━━ The input

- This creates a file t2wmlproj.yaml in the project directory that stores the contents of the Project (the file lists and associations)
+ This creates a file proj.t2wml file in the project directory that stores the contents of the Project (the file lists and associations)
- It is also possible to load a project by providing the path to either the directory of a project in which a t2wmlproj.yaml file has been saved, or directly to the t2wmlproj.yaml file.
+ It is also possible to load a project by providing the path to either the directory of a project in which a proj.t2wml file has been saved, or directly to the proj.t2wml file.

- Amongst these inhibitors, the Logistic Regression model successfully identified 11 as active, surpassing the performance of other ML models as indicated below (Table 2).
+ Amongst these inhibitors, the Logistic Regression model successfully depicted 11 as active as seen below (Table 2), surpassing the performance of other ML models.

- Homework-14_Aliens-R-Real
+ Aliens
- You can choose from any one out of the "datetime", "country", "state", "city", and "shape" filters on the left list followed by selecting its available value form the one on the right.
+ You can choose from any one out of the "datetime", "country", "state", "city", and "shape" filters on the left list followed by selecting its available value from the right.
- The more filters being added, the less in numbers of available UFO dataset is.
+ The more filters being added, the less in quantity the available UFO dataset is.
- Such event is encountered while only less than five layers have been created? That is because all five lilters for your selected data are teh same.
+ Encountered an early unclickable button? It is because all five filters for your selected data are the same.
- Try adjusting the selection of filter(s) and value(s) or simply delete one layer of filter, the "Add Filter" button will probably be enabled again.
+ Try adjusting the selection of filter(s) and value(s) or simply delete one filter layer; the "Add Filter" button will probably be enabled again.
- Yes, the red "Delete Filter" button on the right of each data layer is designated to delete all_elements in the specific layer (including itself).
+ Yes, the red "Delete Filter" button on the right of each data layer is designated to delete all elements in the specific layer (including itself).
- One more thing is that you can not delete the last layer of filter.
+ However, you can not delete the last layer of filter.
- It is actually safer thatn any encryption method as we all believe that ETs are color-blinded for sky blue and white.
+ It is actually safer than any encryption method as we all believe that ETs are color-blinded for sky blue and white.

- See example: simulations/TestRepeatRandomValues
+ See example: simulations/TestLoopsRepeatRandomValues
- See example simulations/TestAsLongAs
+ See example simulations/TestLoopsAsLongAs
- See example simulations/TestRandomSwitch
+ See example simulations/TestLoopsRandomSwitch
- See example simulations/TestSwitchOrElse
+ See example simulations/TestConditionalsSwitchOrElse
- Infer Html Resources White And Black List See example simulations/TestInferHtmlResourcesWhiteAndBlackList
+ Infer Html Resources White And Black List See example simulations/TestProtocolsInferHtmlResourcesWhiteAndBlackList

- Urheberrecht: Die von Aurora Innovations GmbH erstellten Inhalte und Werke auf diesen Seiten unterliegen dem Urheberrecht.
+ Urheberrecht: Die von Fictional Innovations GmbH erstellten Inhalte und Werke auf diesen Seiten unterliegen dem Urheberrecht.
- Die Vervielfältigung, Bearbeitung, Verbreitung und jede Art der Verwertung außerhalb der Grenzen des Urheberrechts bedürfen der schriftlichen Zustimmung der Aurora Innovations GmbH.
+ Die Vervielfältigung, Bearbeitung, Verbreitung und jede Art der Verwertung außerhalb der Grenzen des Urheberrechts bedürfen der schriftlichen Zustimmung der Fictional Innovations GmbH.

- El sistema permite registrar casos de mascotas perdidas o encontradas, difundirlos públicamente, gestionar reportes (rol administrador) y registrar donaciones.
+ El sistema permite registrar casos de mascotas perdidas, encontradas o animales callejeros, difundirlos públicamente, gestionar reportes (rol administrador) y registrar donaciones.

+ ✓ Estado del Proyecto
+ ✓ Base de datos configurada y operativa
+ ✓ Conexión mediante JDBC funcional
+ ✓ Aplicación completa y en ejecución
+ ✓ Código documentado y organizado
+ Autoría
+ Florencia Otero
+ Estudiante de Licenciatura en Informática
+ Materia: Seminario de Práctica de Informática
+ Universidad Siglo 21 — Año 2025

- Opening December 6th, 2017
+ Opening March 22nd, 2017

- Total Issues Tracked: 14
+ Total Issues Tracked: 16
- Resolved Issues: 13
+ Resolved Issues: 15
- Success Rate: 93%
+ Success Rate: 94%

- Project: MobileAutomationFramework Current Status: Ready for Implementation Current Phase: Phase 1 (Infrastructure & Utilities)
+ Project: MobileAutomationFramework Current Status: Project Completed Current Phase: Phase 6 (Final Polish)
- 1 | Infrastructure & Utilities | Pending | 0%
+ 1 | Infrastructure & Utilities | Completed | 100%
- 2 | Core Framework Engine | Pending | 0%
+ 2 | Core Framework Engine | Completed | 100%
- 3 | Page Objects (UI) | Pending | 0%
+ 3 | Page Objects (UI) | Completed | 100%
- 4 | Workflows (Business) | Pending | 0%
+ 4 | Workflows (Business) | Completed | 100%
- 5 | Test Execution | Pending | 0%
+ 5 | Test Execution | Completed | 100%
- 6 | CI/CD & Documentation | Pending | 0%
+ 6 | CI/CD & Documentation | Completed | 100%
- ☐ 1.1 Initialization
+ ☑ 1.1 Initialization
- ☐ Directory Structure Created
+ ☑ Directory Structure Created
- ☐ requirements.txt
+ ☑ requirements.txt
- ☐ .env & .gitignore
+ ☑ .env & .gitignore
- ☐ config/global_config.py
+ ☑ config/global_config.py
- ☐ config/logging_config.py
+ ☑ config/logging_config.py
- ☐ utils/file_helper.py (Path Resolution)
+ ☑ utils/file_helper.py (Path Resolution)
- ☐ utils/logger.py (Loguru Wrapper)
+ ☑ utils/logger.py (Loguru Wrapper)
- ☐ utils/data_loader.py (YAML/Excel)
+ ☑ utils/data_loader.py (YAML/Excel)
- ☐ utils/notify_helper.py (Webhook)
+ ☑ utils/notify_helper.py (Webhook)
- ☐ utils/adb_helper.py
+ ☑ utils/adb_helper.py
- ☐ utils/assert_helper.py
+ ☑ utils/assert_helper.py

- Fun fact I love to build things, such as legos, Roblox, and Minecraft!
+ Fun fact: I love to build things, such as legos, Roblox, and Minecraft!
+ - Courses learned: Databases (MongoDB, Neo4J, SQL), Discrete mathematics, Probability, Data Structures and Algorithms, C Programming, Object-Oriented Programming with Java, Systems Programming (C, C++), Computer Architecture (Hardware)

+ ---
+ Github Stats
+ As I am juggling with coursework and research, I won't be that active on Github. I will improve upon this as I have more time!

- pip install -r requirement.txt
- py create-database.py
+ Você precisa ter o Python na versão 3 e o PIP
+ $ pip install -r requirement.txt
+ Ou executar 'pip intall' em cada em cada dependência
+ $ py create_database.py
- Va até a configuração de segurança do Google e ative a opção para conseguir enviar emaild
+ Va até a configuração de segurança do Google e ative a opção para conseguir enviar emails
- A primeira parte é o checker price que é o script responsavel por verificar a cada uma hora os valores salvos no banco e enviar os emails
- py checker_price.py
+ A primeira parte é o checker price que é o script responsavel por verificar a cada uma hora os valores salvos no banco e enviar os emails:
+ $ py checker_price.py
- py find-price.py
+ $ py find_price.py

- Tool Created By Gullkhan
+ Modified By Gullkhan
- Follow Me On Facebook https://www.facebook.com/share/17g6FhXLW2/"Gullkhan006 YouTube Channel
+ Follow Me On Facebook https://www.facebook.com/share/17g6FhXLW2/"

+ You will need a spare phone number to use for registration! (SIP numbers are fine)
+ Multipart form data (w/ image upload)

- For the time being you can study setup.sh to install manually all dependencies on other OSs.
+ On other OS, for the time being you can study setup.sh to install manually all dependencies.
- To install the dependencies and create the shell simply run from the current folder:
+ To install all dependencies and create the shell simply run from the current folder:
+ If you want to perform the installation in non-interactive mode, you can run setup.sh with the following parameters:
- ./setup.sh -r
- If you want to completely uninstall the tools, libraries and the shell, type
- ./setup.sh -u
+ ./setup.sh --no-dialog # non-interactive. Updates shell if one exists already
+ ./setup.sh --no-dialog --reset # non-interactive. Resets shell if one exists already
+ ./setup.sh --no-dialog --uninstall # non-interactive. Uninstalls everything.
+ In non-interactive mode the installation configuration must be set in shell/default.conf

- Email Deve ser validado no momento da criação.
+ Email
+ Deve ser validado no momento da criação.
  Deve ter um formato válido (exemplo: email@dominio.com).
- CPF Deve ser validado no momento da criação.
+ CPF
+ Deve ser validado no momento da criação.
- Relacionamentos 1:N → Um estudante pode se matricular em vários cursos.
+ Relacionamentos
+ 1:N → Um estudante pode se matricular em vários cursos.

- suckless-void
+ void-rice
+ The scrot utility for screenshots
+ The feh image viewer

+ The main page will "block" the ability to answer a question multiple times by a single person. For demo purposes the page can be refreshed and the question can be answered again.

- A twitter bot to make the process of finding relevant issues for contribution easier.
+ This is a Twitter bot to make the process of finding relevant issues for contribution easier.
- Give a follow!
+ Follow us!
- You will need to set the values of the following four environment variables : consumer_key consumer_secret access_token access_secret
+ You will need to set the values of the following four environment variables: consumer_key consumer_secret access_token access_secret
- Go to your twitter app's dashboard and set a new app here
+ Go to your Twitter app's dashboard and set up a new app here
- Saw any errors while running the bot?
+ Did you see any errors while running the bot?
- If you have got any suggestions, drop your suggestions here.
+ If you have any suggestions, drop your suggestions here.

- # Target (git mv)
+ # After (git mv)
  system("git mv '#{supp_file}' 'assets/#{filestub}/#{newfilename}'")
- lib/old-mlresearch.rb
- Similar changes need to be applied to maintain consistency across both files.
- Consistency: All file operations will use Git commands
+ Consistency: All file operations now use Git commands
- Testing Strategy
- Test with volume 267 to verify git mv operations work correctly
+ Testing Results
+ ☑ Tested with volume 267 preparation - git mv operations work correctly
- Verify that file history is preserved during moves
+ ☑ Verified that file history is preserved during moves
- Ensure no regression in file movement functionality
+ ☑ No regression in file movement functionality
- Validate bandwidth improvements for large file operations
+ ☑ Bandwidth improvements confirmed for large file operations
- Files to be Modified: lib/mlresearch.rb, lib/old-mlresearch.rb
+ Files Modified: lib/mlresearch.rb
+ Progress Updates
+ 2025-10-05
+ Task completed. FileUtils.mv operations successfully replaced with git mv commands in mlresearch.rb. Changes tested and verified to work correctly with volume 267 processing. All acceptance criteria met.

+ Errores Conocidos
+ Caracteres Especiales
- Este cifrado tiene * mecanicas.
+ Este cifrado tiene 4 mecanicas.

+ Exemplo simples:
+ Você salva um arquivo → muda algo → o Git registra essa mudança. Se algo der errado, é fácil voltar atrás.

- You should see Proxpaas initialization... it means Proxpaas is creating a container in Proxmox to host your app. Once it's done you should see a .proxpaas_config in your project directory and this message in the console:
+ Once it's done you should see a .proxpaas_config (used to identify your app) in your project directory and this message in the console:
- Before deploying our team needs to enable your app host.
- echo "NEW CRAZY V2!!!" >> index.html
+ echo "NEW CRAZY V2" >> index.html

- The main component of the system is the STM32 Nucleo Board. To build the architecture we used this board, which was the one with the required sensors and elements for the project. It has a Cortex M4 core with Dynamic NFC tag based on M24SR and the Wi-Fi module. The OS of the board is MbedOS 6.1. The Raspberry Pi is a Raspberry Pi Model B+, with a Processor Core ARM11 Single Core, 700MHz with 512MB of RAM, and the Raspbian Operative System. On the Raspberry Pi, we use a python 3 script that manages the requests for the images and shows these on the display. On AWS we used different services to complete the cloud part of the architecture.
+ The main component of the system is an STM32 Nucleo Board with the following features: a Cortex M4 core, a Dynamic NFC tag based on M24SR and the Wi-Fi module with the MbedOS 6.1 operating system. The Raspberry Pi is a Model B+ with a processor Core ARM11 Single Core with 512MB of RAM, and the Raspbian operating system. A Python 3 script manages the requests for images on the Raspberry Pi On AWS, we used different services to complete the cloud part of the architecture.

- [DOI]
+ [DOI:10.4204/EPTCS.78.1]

━━━━

■ **Your instructions**
Throughout the material above, find every line holding "believe" and copy it.

■ **Exercise solution**
- It is actually safer thatn any encryption method as we all believe that ETs are color-blinded for sky blue and white.
+ It is actually safer than any encryption method as we all believe that ETs are color-blinded for sky blue and white.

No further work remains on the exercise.